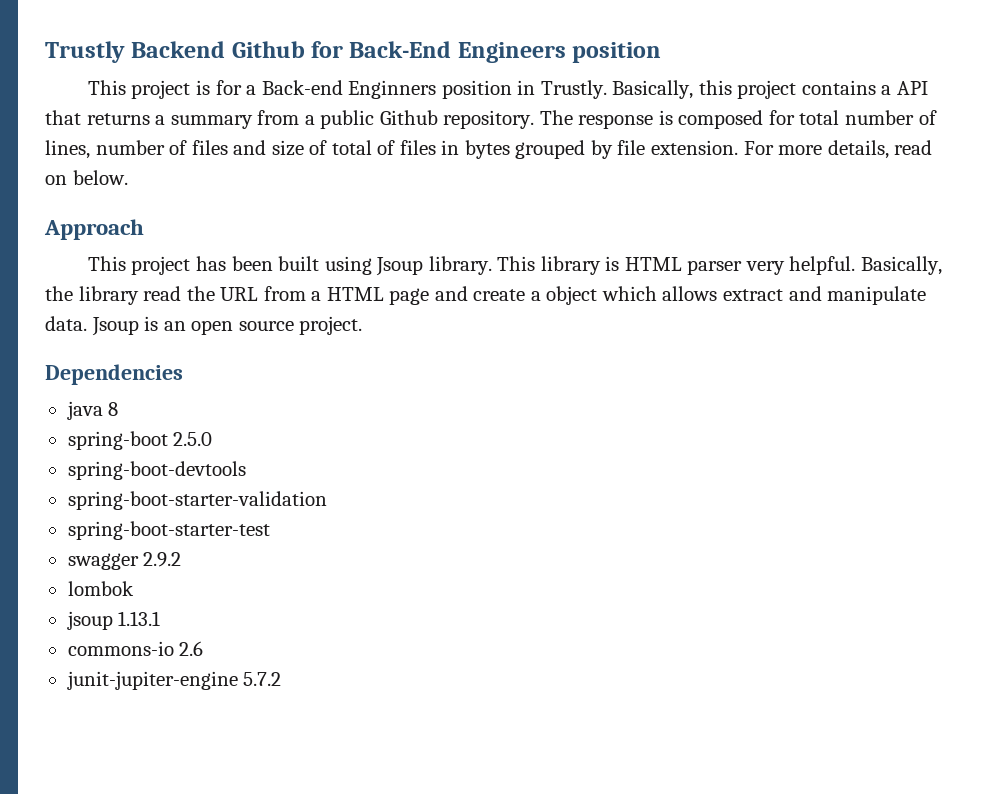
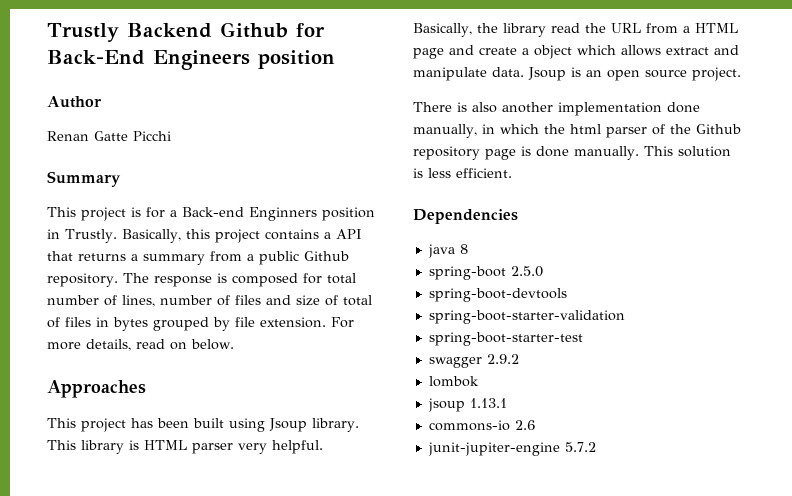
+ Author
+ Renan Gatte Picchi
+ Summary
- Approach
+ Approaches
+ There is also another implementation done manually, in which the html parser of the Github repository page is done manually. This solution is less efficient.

════════════════

**YOUR TASK**
Copy every line of the data word for word, omitting the images.

**COMPLETED EXERCISE**
+ Author
+ Renan Gatte Picchi
+ Summary
- Approach
+ Approaches
+ There is also another implementation done manually, in which the html parser of the Github repository page is done manually. This solution is less efficient.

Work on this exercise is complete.